Work request:
Scan the records below. List lines holding "last".

Stored data entries:
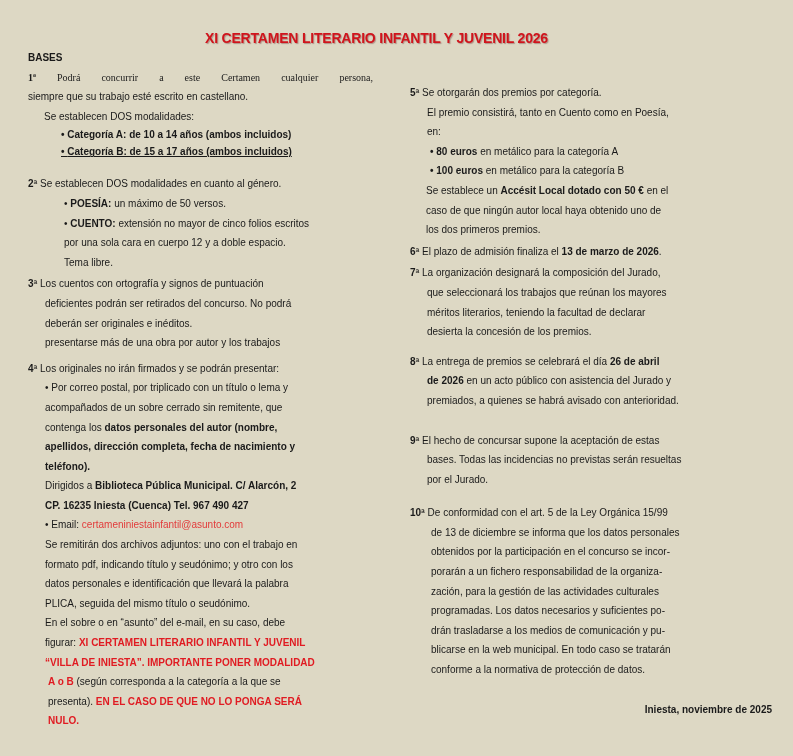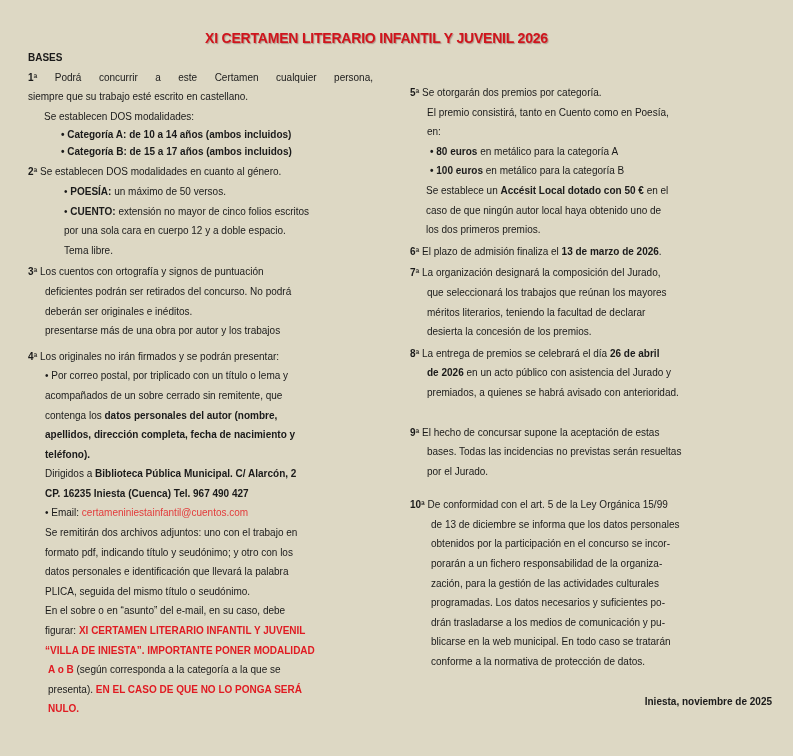--- a/index.html
+++ b/index.html
@@ -42,7 +42,7 @@
   <div class="p b">BASES</div>
 
   <div>
-    <div class="p just" style="text-align-last: justify;">
+    <div class="p just" style="text-align-last: justify; font-family: Liberation Serif, serif;">
       <span class="num">1ª</span><span> Podrá concurrir a este Certamen cualquier persona,</span>
     </div>
     <div class="p">siempre que su trabajo esté escrito en castellano.</div>

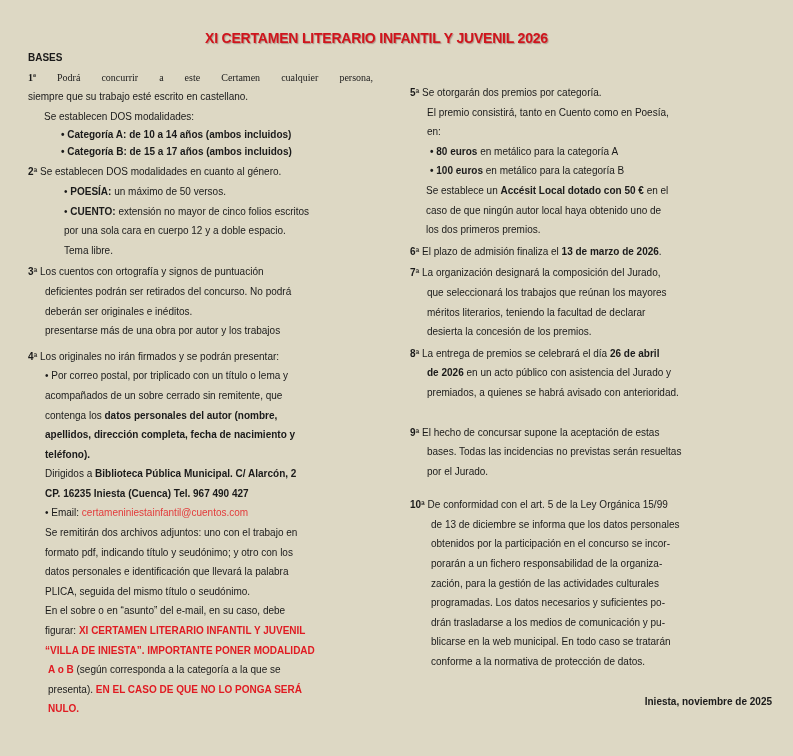--- a/index.html
+++ b/index.html
@@ -48,7 +48,7 @@
     <div class="p">siempre que su trabajo esté escrito en castellano.</div>
     <div class="p ind1">Se establecen DOS modalidades:</div>
     <div class="p b bullet ind2" style="line-height:17px;">Categoría A: de 10 a 14 años (ambos incluidos)</div>
-    <div class="p b bullet ind2" style="line-height:17px;">Categoría B: de 15 a 17 años (ambos incluidos)</div>
+    <div class="p b bullet ind2" style="line-height:17px;text-decoration:underline;">Categoría B: de 15 a 17 años (ambos incluidos)</div>
   </div>
 
   <div style="margin-top:2px;">

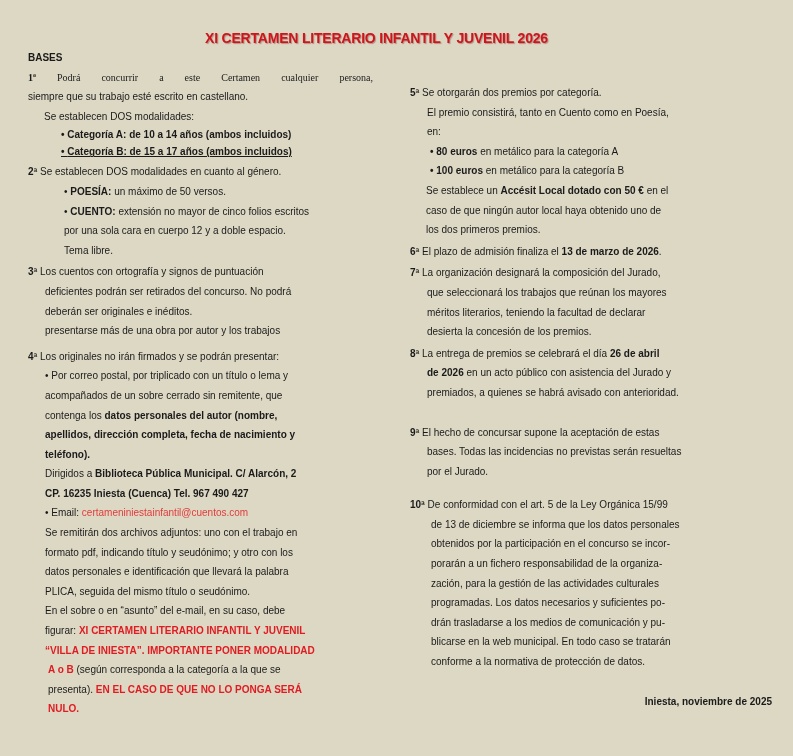--- a/index.html
+++ b/index.html
@@ -51,7 +51,7 @@
     <div class="p b bullet ind2" style="line-height:17px;text-decoration:underline;">Categoría B: de 15 a 17 años (ambos incluidos)</div>
   </div>
 
-  <div style="margin-top:2px;">
+  <div style="margin-top:14px;">
     <div class="p"><span class="num">2ª</span><span> Se establecen DOS modalidades  en cuanto al género.</span></div>
     <div class="p ind3 bullet"><span class="b">POESÍA:</span><span> un máximo de 50 versos.</span></div>
     <div class="p ind3 bullet"><span class="b">CUENTO:</span><span> extensión no mayor de cinco folios escritos</span></div>

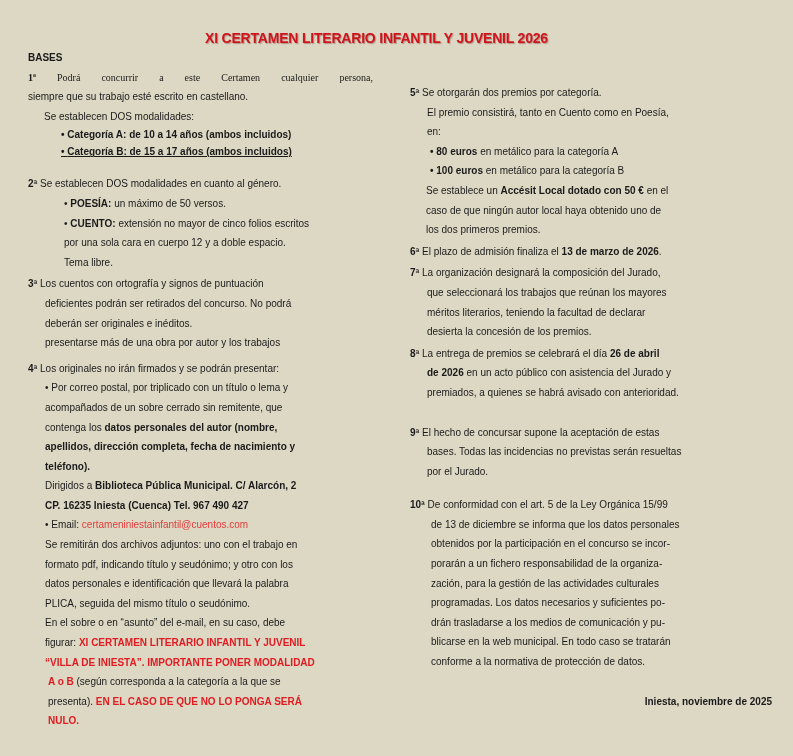--- a/index.html
+++ b/index.html
@@ -112,7 +112,7 @@
     <div class="p hang2">desierta la concesión de los premios.</div>
   </div>
 
-  <div style="margin-top:2px;">
+  <div style="margin-top:10px;">
     <div class="p"><span class="num">8ª</span><span> La entrega de premios se celebrará el día </span><span class="b">26  de abril</span></div>
     <div class="p hang2"><span class="b">de 2026</span><span>  en un acto público con asistencia del Jurado y</span></div>
     <div class="p hang2">premiados, a quienes se habrá avisado con anterioridad.</div>

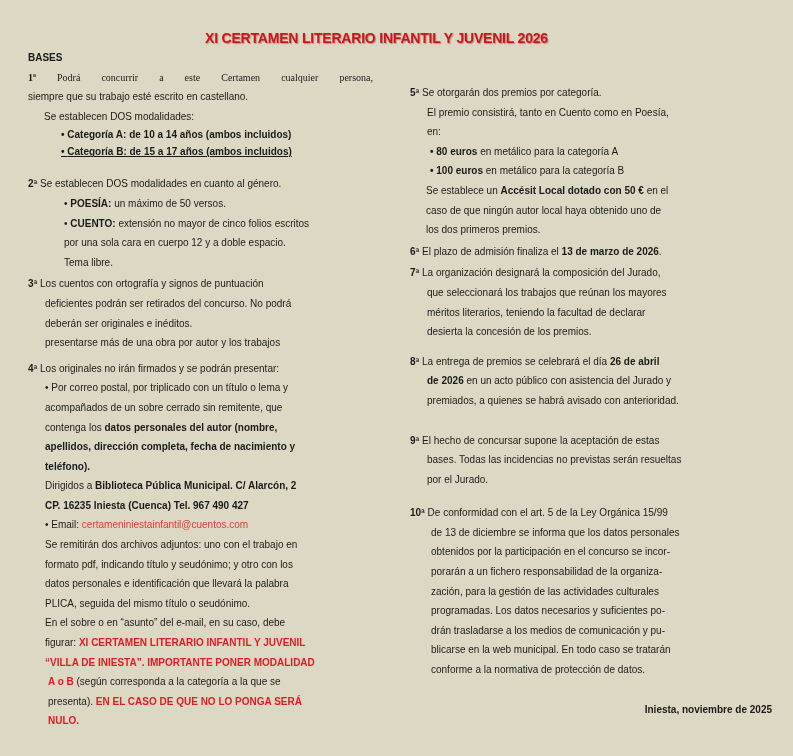--- a/index.html
+++ b/index.html
@@ -75,7 +75,7 @@
     <div class="p hang2 b">teléfono).</div>
     <div class="p hang2"><span>Dirigidos a </span><span class="b">Biblioteca Pública Municipal.  C/ Alarcón, 2</span></div>
     <div class="p hang2 b">CP.  16235 Iniesta (Cuenca) Tel. 967 490 427</div>
-    <div class="p hang2"><span class="bullet">Email: </span><span class="redlink">certameniniestainfantil@cuentos.com</span></div>
+    <div class="p hang2"><span class="bullet">Email: </span><span class="redlink">certameniniestainfantil@asunto.com</span></div>
     <div class="p hang2">Se remitirán dos archivos adjuntos: uno con el trabajo en</div>
     <div class="p hang2">formato pdf, indicando título y seudónimo; y otro con los</div>
     <div class="p hang2">datos personales e identificación que llevará la palabra</div>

Answer box:
-    <div class="p just" style="text-align-last: justify;">
+    <div class="p just" style="text-align-last: justify; font-family: Liberation Serif, serif;">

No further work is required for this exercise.